**What you are asked to do:** Each entry is to be retyped exactly as it appears, and each image is to be dropped.

**Record excerpts:**
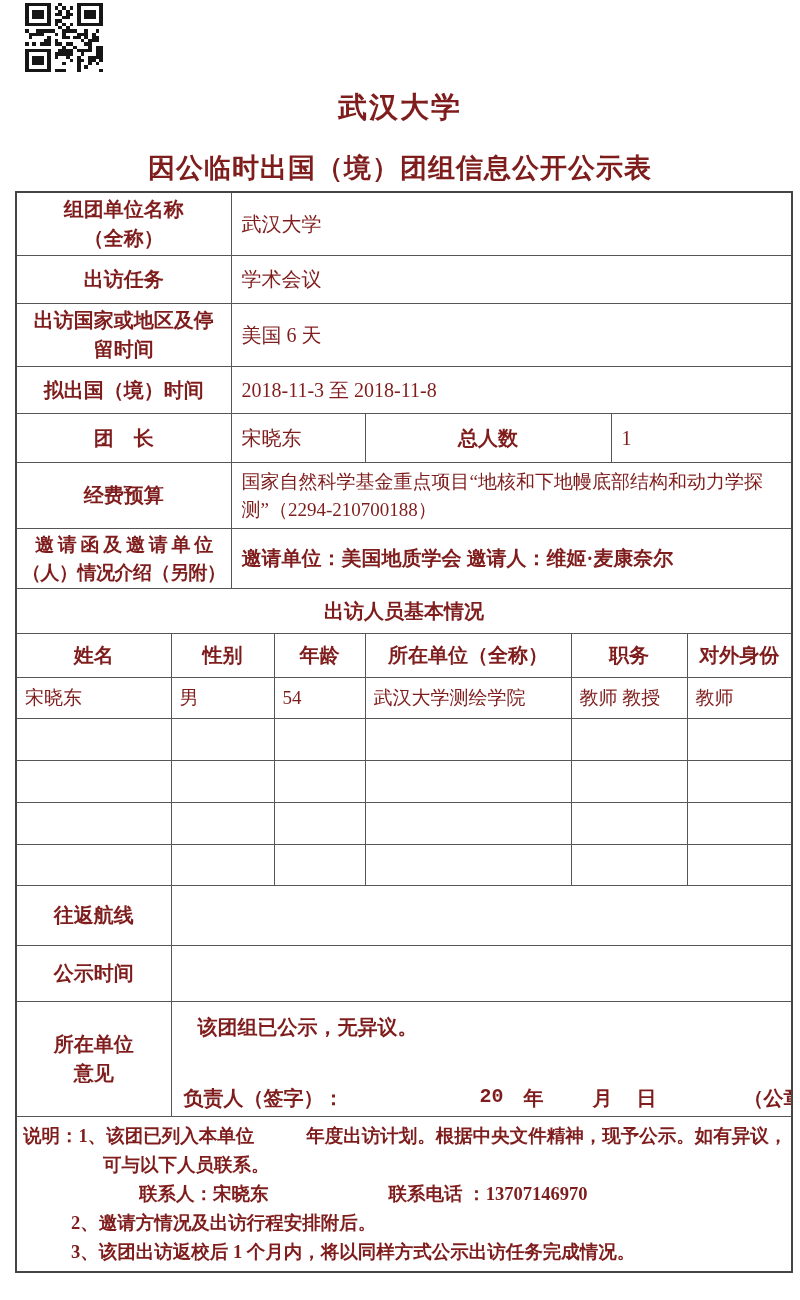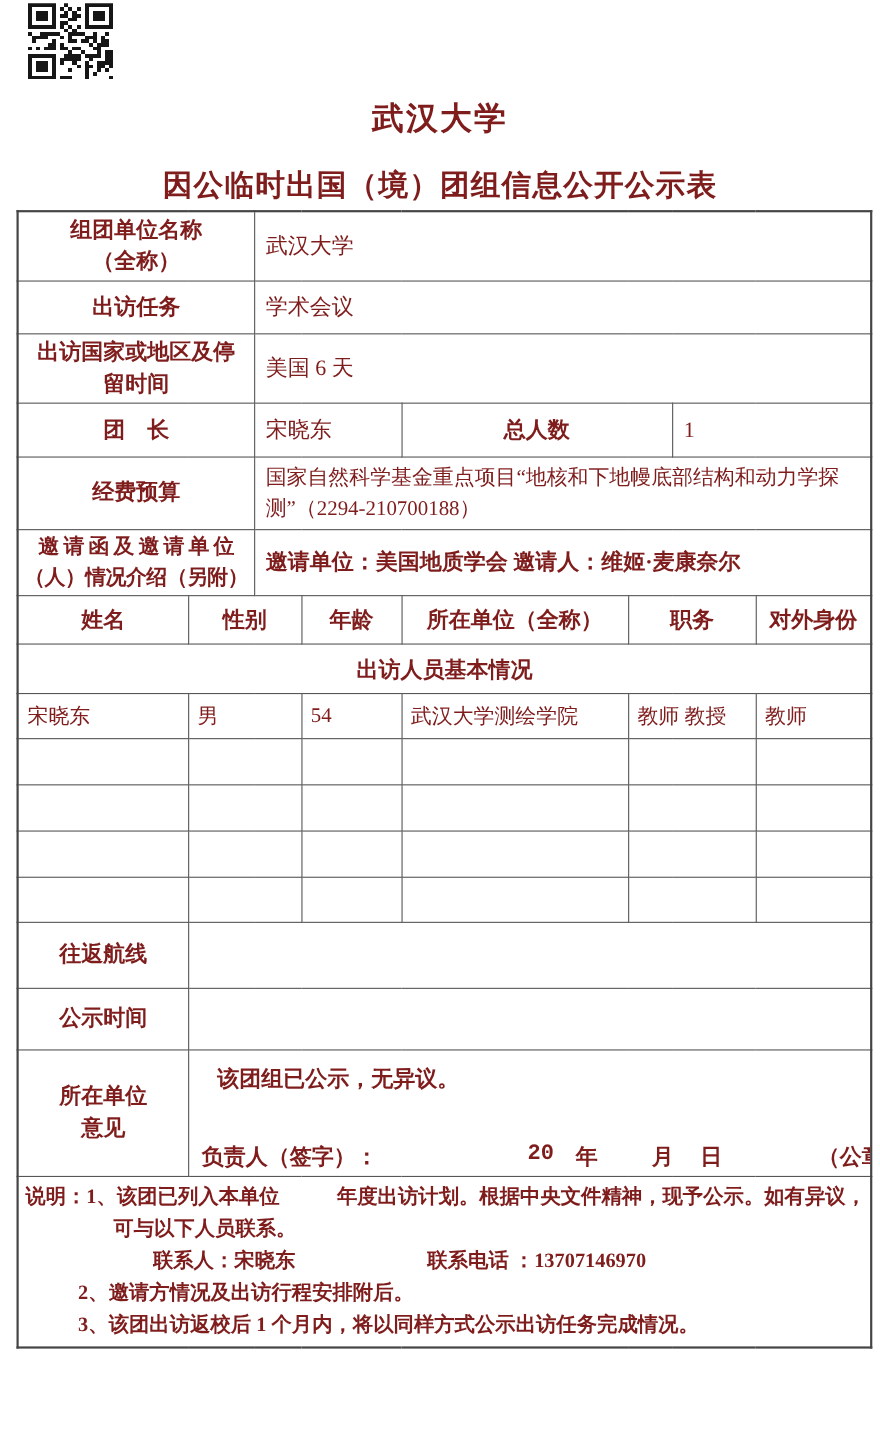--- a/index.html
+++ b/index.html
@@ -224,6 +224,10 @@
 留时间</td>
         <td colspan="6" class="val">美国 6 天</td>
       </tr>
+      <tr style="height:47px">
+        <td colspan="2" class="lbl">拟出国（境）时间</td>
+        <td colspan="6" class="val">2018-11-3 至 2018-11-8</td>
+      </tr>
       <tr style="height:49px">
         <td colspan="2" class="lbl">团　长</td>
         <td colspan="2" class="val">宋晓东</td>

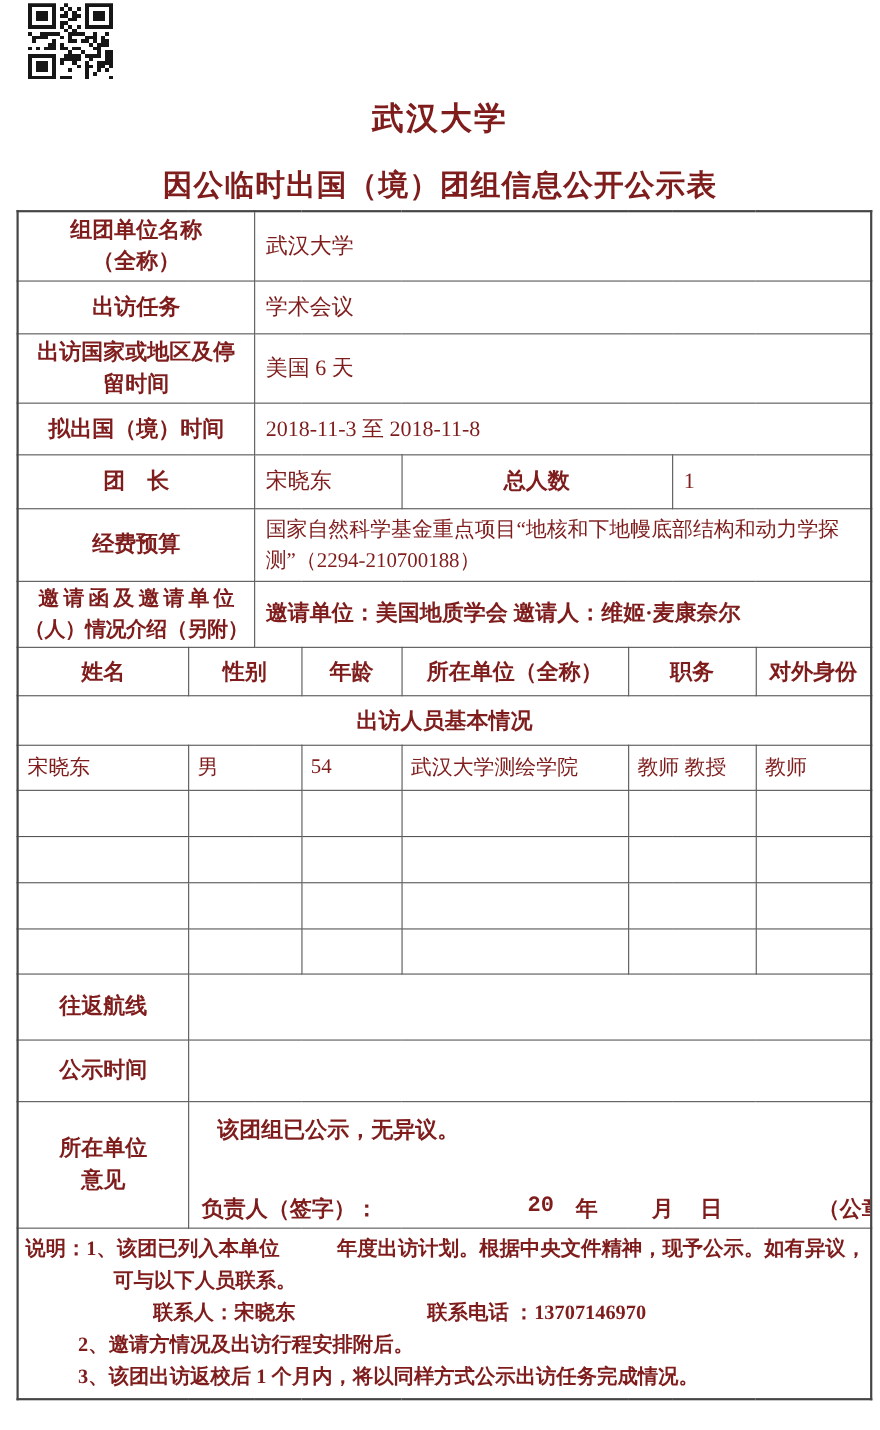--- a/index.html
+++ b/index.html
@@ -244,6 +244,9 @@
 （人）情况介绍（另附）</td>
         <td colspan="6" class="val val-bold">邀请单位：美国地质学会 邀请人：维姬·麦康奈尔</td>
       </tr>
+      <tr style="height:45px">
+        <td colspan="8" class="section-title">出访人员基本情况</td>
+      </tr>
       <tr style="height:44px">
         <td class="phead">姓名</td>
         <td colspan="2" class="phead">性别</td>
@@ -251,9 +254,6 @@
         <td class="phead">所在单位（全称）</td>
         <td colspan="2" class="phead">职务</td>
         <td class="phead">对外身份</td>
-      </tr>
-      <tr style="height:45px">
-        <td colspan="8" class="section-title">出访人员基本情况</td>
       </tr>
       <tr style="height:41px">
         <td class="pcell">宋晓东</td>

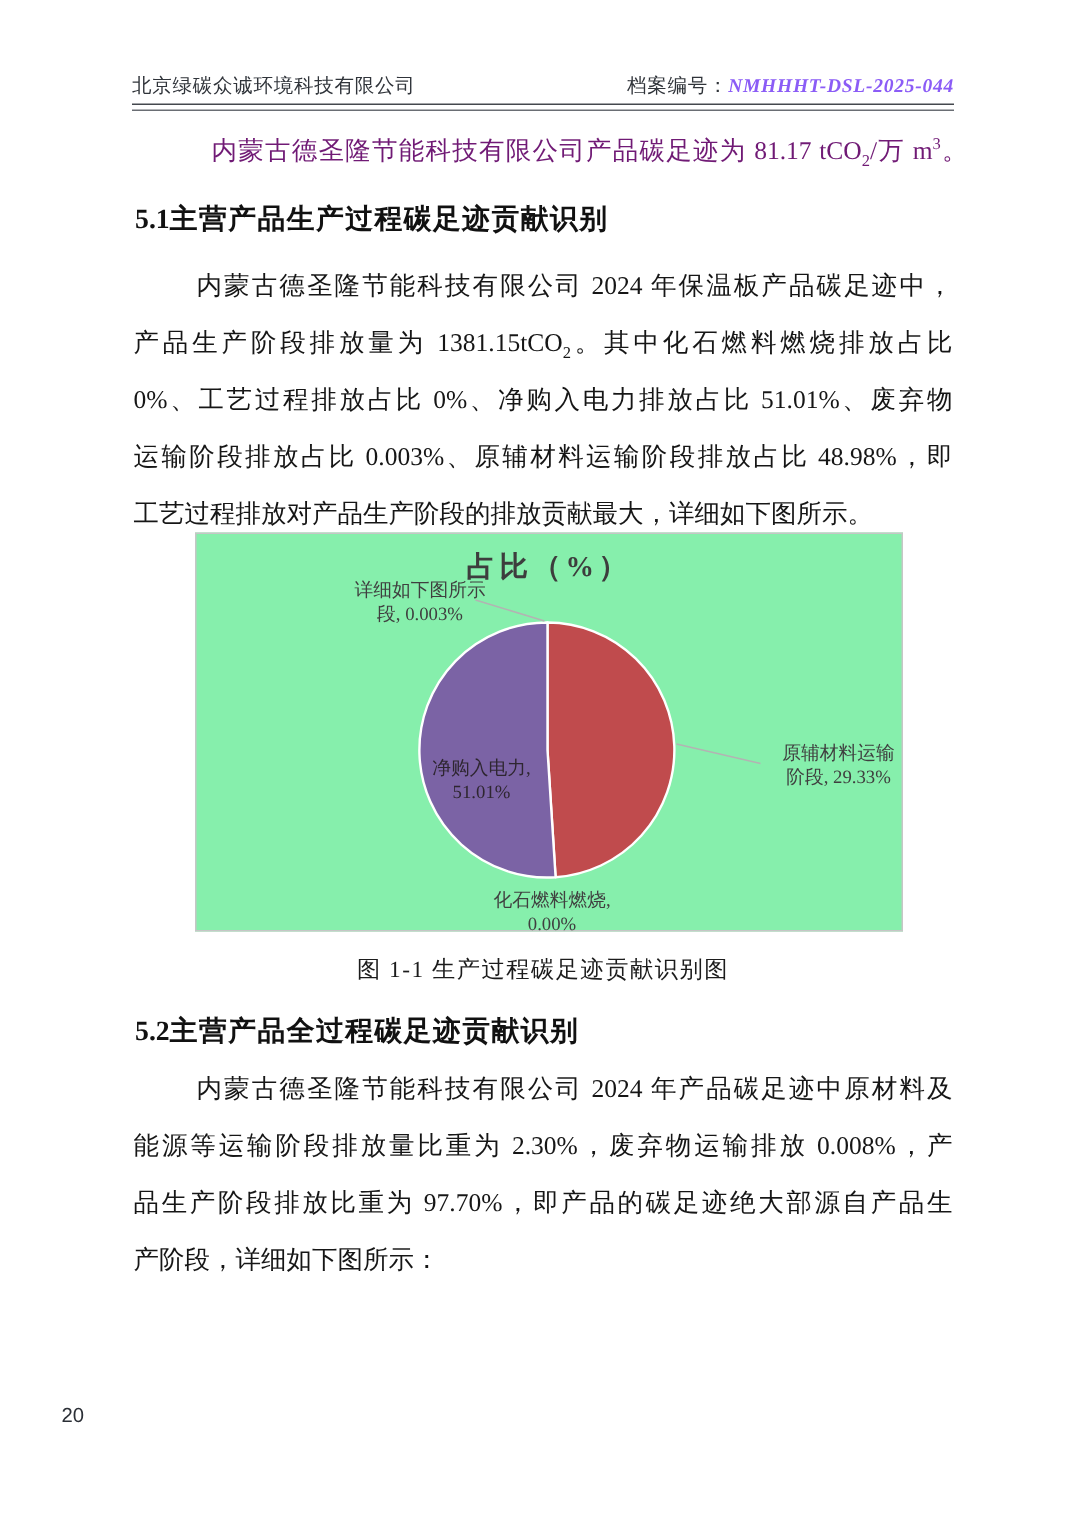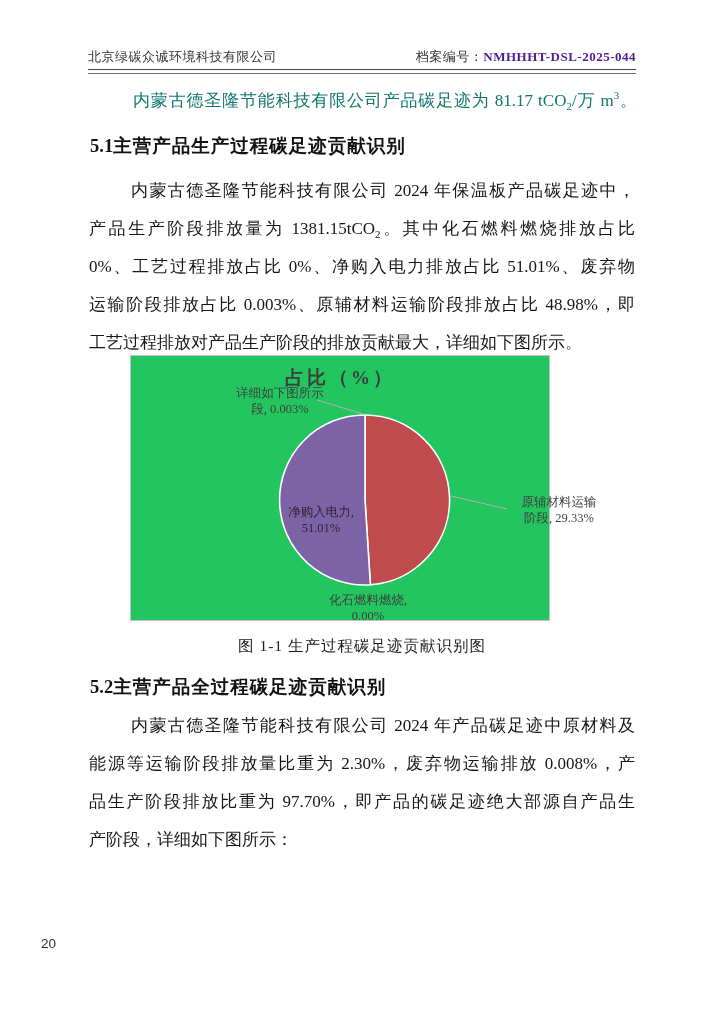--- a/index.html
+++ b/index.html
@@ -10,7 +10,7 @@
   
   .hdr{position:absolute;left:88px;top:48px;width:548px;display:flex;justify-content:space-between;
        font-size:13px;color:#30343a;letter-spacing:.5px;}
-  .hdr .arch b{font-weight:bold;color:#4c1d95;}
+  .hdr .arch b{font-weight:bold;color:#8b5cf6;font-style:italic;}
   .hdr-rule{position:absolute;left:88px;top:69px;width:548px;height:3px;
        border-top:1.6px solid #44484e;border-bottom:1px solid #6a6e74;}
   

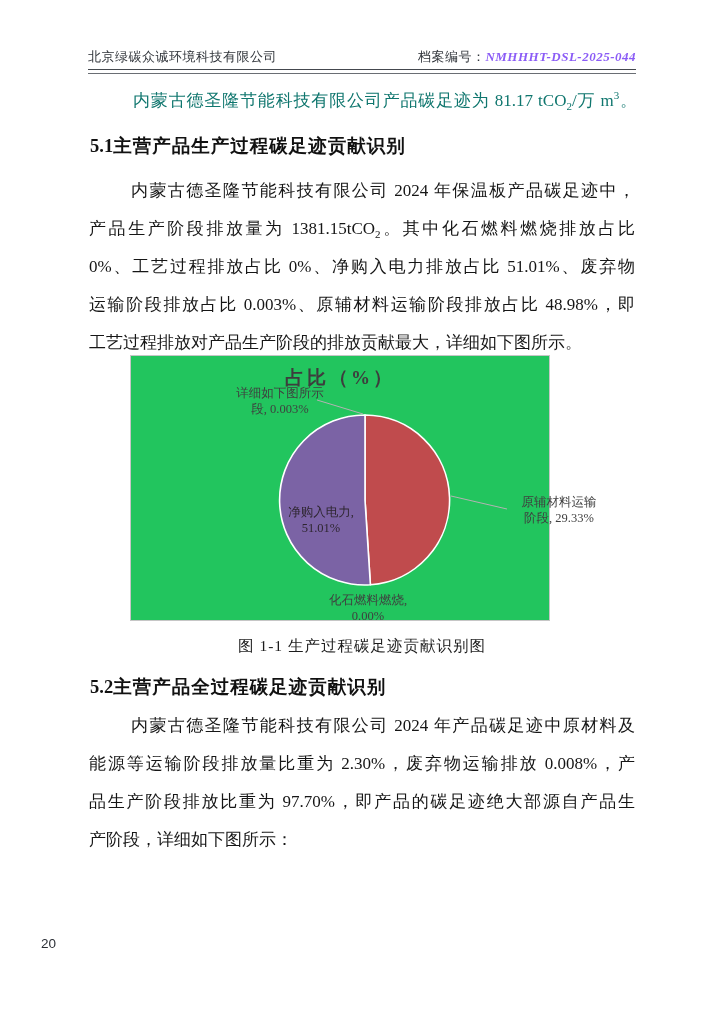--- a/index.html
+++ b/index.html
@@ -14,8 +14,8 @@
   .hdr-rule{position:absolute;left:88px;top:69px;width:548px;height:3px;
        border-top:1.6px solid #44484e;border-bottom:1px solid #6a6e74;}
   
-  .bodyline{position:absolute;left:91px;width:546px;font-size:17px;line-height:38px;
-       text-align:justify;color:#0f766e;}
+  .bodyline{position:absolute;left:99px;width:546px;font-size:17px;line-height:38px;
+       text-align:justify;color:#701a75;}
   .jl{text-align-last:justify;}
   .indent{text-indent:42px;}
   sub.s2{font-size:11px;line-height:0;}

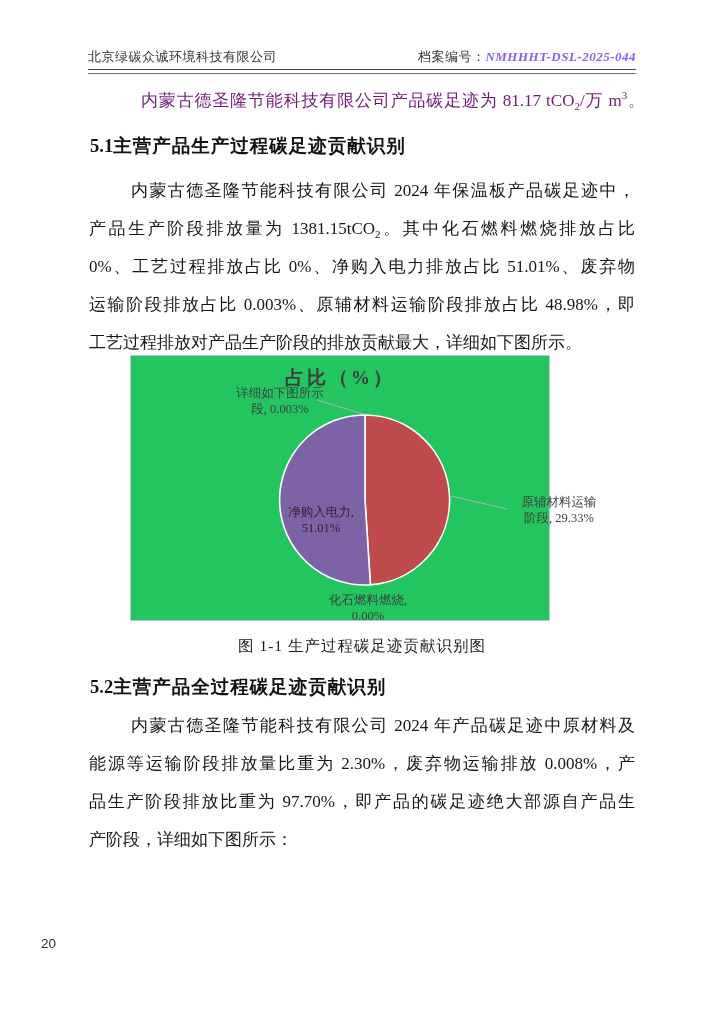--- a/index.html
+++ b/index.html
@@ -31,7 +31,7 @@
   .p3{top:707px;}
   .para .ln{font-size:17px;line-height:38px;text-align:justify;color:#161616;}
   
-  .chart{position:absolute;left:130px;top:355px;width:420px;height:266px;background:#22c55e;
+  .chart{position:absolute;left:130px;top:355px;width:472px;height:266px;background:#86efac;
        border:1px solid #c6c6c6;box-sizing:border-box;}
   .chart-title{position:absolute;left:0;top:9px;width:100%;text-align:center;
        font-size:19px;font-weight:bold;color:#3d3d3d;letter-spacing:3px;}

**Response below:**
--- a/index.html
+++ b/index.html
@@ -224,6 +224,10 @@
 留时间</td>
         <td colspan="6" class="val">美国 6 天</td>
       </tr>
+      <tr style="height:47px">
+        <td colspan="2" class="lbl">拟出国（境）时间</td>
+        <td colspan="6" class="val">2018-11-3 至 2018-11-8</td>
+      </tr>
       <tr style="height:49px">
         <td colspan="2" class="lbl">团　长</td>
         <td colspan="2" class="val">宋晓东</td>

--- a/index.html
+++ b/index.html
@@ -244,6 +244,9 @@
 （人）情况介绍（另附）</td>
         <td colspan="6" class="val val-bold">邀请单位：美国地质学会 邀请人：维姬·麦康奈尔</td>
       </tr>
+      <tr style="height:45px">
+        <td colspan="8" class="section-title">出访人员基本情况</td>
+      </tr>
       <tr style="height:44px">
         <td class="phead">姓名</td>
         <td colspan="2" class="phead">性别</td>
@@ -251,9 +254,6 @@
         <td class="phead">所在单位（全称）</td>
         <td colspan="2" class="phead">职务</td>
         <td class="phead">对外身份</td>
-      </tr>
-      <tr style="height:45px">
-        <td colspan="8" class="section-title">出访人员基本情况</td>
       </tr>
       <tr style="height:41px">
         <td class="pcell">宋晓东</td>

--- a/index.html
+++ b/index.html
@@ -10,7 +10,7 @@
   
   .hdr{position:absolute;left:88px;top:48px;width:548px;display:flex;justify-content:space-between;
        font-size:13px;color:#30343a;letter-spacing:.5px;}
-  .hdr .arch b{font-weight:bold;color:#4c1d95;}
+  .hdr .arch b{font-weight:bold;color:#8b5cf6;font-style:italic;}
   .hdr-rule{position:absolute;left:88px;top:69px;width:548px;height:3px;
        border-top:1.6px solid #44484e;border-bottom:1px solid #6a6e74;}
   

--- a/index.html
+++ b/index.html
@@ -14,8 +14,8 @@
   .hdr-rule{position:absolute;left:88px;top:69px;width:548px;height:3px;
        border-top:1.6px solid #44484e;border-bottom:1px solid #6a6e74;}
   
-  .bodyline{position:absolute;left:91px;width:546px;font-size:17px;line-height:38px;
-       text-align:justify;color:#0f766e;}
+  .bodyline{position:absolute;left:99px;width:546px;font-size:17px;line-height:38px;
+       text-align:justify;color:#701a75;}
   .jl{text-align-last:justify;}
   .indent{text-indent:42px;}
   sub.s2{font-size:11px;line-height:0;}

--- a/index.html
+++ b/index.html
@@ -31,7 +31,7 @@
   .p3{top:707px;}
   .para .ln{font-size:17px;line-height:38px;text-align:justify;color:#161616;}
   
-  .chart{position:absolute;left:130px;top:355px;width:420px;height:266px;background:#22c55e;
+  .chart{position:absolute;left:130px;top:355px;width:472px;height:266px;background:#86efac;
        border:1px solid #c6c6c6;box-sizing:border-box;}
   .chart-title{position:absolute;left:0;top:9px;width:100%;text-align:center;
        font-size:19px;font-weight:bold;color:#3d3d3d;letter-spacing:3px;}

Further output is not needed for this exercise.